— WHAT YOU HAVE TO DO —
Give back exactly the lines of the data below, starting with the line that has "subtotal: 5128.60 -> 5248.00" and going on through the line that has "balance: 4330.82 -> 4450.08".
::::
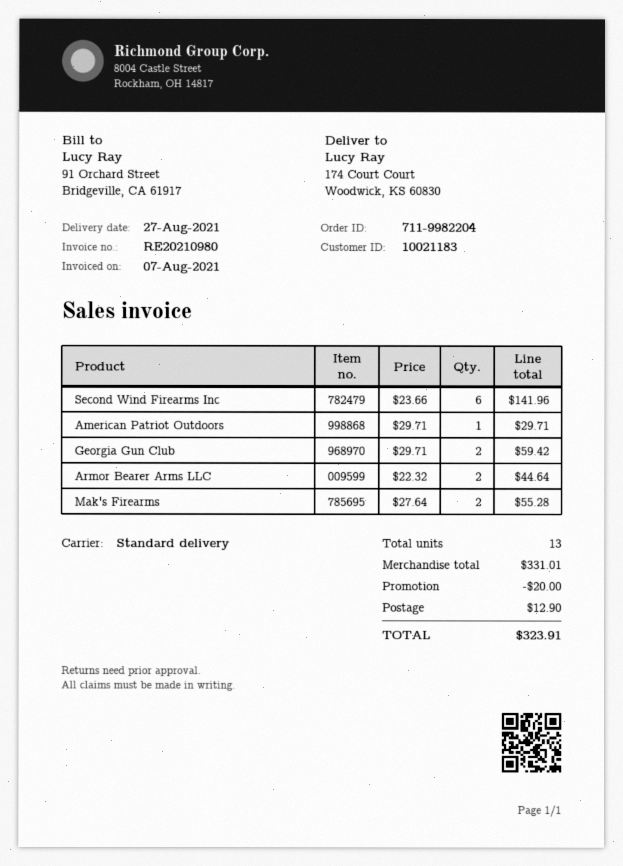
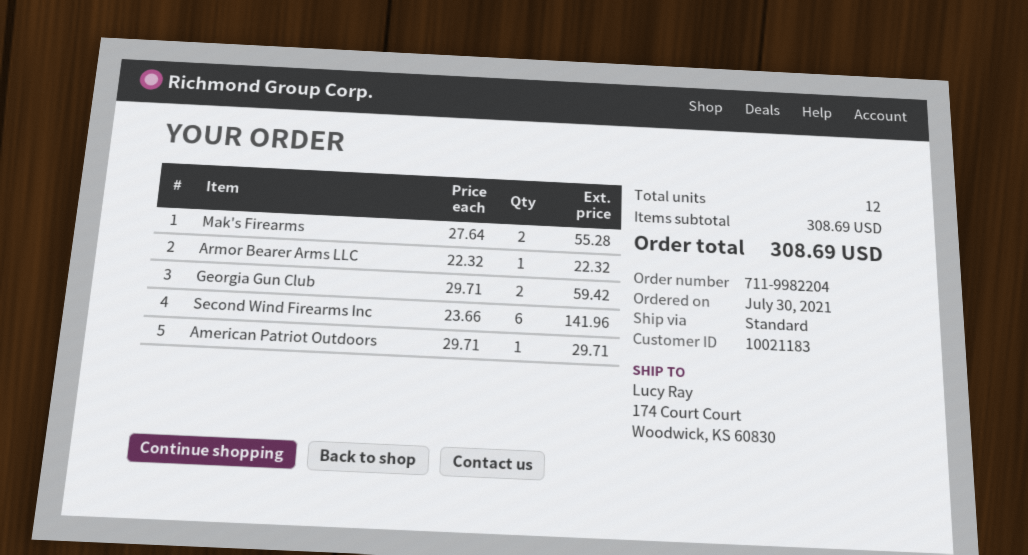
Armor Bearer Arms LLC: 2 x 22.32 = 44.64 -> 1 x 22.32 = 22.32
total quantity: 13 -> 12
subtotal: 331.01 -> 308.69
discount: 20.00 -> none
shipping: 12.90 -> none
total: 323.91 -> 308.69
::::
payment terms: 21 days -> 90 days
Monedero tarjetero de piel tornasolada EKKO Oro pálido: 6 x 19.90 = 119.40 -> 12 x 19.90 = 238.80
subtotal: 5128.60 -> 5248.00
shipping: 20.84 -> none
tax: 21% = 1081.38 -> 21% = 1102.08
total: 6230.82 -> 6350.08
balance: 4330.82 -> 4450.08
::::
— RESULT OF THE TASK —
subtotal: 5128.60 -> 5248.00
shipping: 20.84 -> none
tax: 21% = 1081.38 -> 21% = 1102.08
total: 6230.82 -> 6350.08
balance: 4330.82 -> 4450.08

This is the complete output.